Assumo: o último disco do Foo Fighters está uma cacetada.

Pelo que entendi da entrevista concedida à MTV, a banda o gravou quase que "no pau" - plugaram os instrumentos à mesa, soltaram o REC, contaram 3, 4 e foram nessa. Imagino que devem ter rolado correções e algumas inserções (não muitas) de elementos de produção depois, mas ainda assim o resultado não podia ser diferente: um disco que capta a essência visceral do rock tocado "ao vivo", como nos velhos tempos, e não aquela coisa fria de gravar bateria com voz guia, para depois incluir os instrumentos separadamente.

All My Life, música que está tocando direto nas rádios é uma boa prova disso. Bom demais.

Fica a impressão de que os caras estão se tornando referência para muitos músicos de todas as vertentes, como aconteceu com as grandes bandas de rock dos anos 70. E só me resta aplaudir de pé.

7 de nov de 2002

Confesso: estou viciado em petit gateau, brownie e sorvete de creme. Desse jeito não há regime que dê certo.
Querem livro de receitas light, querem?
Meu Deus, quanta asneira...

Eu sei exatamente que vinheta é essa. E se o autor da ID, ao confeccioná-la tivesse elocubrado isso tudo que esses advogados encontraram, seria um gênio.

A galera não relaxa mesmo...

5 de nov de 2002

Haroldinho é o caralho, meu nome é Zé Pequeno!
Celebremos!



(clique na imagem para ampliar o miniposter)
Aliás, estranho é as pessoas se chocarem com Cidade de Deus e não se chocarem com O Invasor. Porque bandidagem por bandidagem, favela por favela, polícia corrupta por polícia corrupta e briga por poder por briga por poder, O Invasor também tem, e muito. Só não fizeram esse alarde todo, nunca foi anunciado como um filme que quer trazer a tona uma serie de questões sociais. Questões essas presentes nos dois, só que de forma, momento e localização geográfica diferentes.
E por falar em tráfico, finalmente assisti ao tão aclamado Cidade de Deus.

Adorei. Câmera nota 10, trilha sonora excelente, atores impecáveis, roteiro inteligente e uma boa edição... e é isso. É um puta filme bem feito, muito acima da média do cinema nacional.
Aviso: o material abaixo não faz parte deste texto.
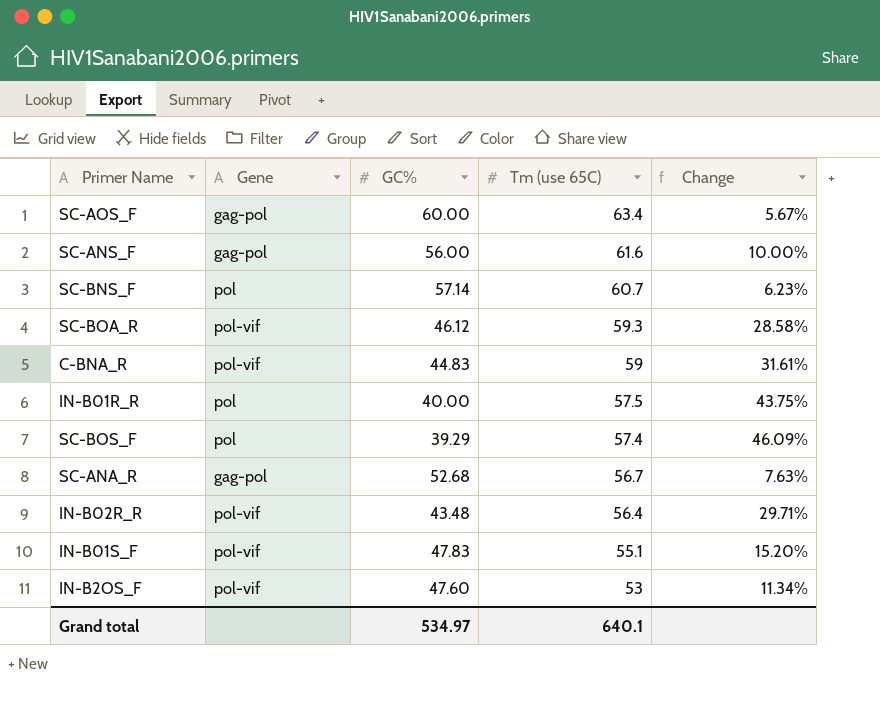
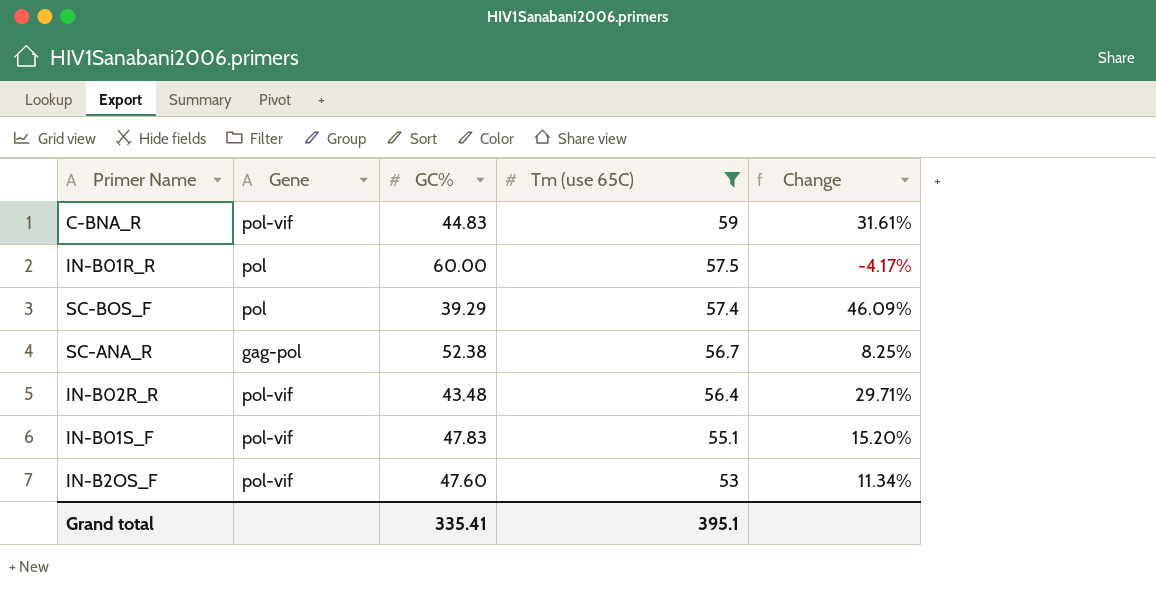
filter: none -> Tm (use 65C) <= 59
IN-B01R_R | GC%: 40.00 -> 60.00
IN-B01R_R | Change: 43.75% -> -4.17%
SC-ANA_R | GC%: 52.68 -> 52.38
SC-ANA_R | Change: 7.63% -> 8.25%
Grand total | GC%: 534.97 -> 335.41
Grand total | Tm (use 65C): 640.1 -> 395.1

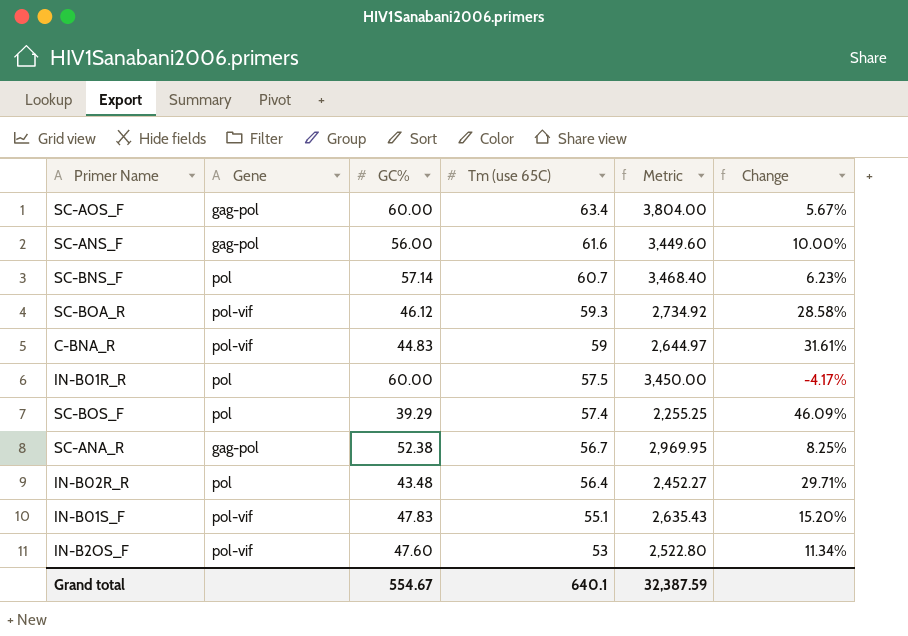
filter: Tm (use 65C) <= 59 -> none
column Metric | formula: none -> [GC%] * [Tm (use 65C)]
IN-B02R_R | Gene: pol-vif -> pol
Grand total | GC%: 335.41 -> 554.67
Grand total | Tm (use 65C): 395.1 -> 640.1

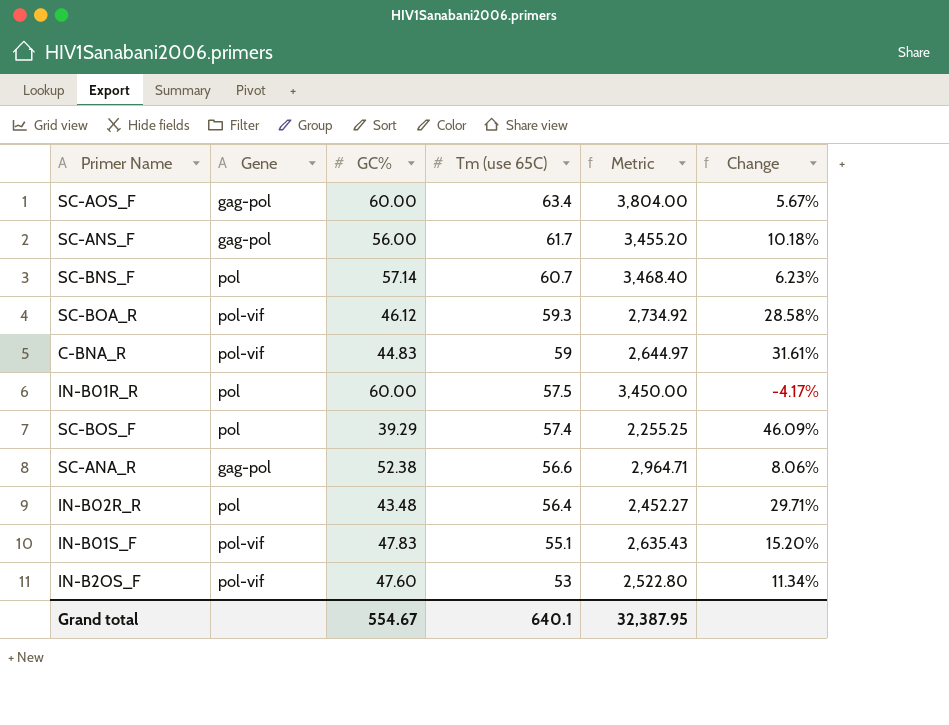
SC-ANS_F | Tm (use 65C): 61.6 -> 61.7
SC-ANS_F | Metric: 3,449.60 -> 3,455.20
SC-ANS_F | Change: 10.00% -> 10.18%
SC-ANA_R | Tm (use 65C): 56.7 -> 56.6
SC-ANA_R | Metric: 2,969.95 -> 2,964.71
SC-ANA_R | Change: 8.25% -> 8.06%
Grand total | Metric: 32,387.59 -> 32,387.95

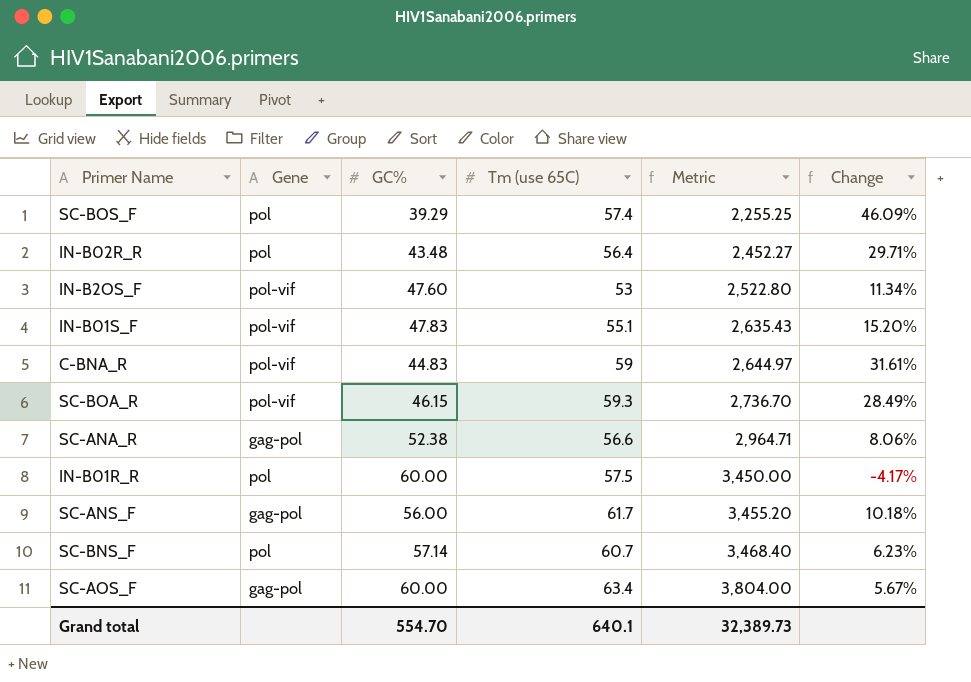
row order: Tm (use 65C) descending -> Metric ascending
SC-BOA_R | GC%: 46.12 -> 46.15
SC-BOA_R | Metric: 2,734.92 -> 2,736.70
SC-BOA_R | Change: 28.58% -> 28.49%
Grand total | GC%: 554.67 -> 554.70
Grand total | Metric: 32,387.95 -> 32,389.73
Se fiquei chocado, barbarizado ou querendo me mudar desse sistema solar? Absolutamente. Apesar de abordar as questões do tráfico e da bandidagem - principalmente as origens do crime organizado -, o filme é quase frívolo. Com exceção de umas 3 cenas mais impactantes (que não foram tão impactantes de tanto que a mídia já divulgou-as), deu até para dar umas boas risadas, principalmente por causa do linguajar desbocado e carioca dos personagens.

E se chocar era a intenção do diretor, sinto informar que falhou em sua missão. Quem assistiu Pixote, Pra Frente Brasil ou até mesmo Central do Brasil, sabe do que estou falando. Aliás, depois de Ônibus 174 - ali sim, a vida como ela é, sem maquiagens ou hihihis-hohohos -, acho que poucas coisas me deixarão atônito.
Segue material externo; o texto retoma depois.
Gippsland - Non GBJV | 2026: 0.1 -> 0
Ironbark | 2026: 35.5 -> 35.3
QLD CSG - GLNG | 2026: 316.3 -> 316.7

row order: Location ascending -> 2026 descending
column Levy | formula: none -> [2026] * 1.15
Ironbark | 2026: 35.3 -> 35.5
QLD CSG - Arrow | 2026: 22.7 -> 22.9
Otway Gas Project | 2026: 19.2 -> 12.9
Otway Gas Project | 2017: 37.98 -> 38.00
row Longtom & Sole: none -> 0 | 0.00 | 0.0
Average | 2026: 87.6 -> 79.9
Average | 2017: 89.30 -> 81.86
Se tivermos mais Cidades de Deus e menos Avassaladoras, estaremos fazendo cinema de gente grande. Cinema de qualidade e, acima de tudo, com conteúdo.

E chega desse blá blá blá intelectualóide que a imprensa fez com tanta veemência. Isso é chato pacas.

4 de nov de 2002

"Combater à força é bobagem. O tráfico se tornou a oportunidade de emprego de muitas pessoas. É decorrente dos problemas socioeconômicos do país. Eu defendo a descriminalização das drogas. (...)"
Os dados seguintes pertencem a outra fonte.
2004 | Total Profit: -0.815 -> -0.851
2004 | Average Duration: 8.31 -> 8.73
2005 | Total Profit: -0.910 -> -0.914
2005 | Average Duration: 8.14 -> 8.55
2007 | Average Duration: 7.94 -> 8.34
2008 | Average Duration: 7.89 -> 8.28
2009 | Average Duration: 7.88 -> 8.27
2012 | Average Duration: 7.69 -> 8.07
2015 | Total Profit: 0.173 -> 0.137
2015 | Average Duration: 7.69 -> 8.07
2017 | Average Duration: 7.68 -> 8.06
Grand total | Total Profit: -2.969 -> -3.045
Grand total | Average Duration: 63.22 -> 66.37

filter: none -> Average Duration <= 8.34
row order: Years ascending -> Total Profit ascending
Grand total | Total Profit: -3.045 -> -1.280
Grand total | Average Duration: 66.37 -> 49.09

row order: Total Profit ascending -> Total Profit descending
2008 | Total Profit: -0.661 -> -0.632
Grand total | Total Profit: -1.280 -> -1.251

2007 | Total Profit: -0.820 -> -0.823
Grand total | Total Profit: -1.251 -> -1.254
"Cadeia não é solução. Nunca foi, nunca será. Presídios imensos são construídos com custo fabuloso, em vez de escolas. Manter a população carcerária é muito caro para o Estado. Tenho 70 anos de advocacia. Nunca vi alguém sair da cadeia melhor do que quando entrou. Cadeia é a coisa mais infame que já se inventou. E ainda cria uma situação de marginalização permanente.(...)"

"Sou absolutamente contra a prisão como método penal. Deve-se segregar quem for realmente perigoso, quem põe em risco a vida alheia. Hoje a concepção é tão diferente que me assombra. Não se julga um crime, se julga uma pessoa. (...)"

"Como conceber que homens como Bill Gates tenham mais de US$ 60 bilhões? O que ele vai fazer disso? Ele vai morrer, como toda criatura, sem conseguir gastar a maior parte. Enquanto isso, milhões de pessoas passam fome no mundo. É uma distorção, me surpreende que as pessoas não se choquem com isso. (...)"

Se o Evandro Lins e Silva, no auge dos seus 90 anos tá dizendo, quem sou eu pra discordar.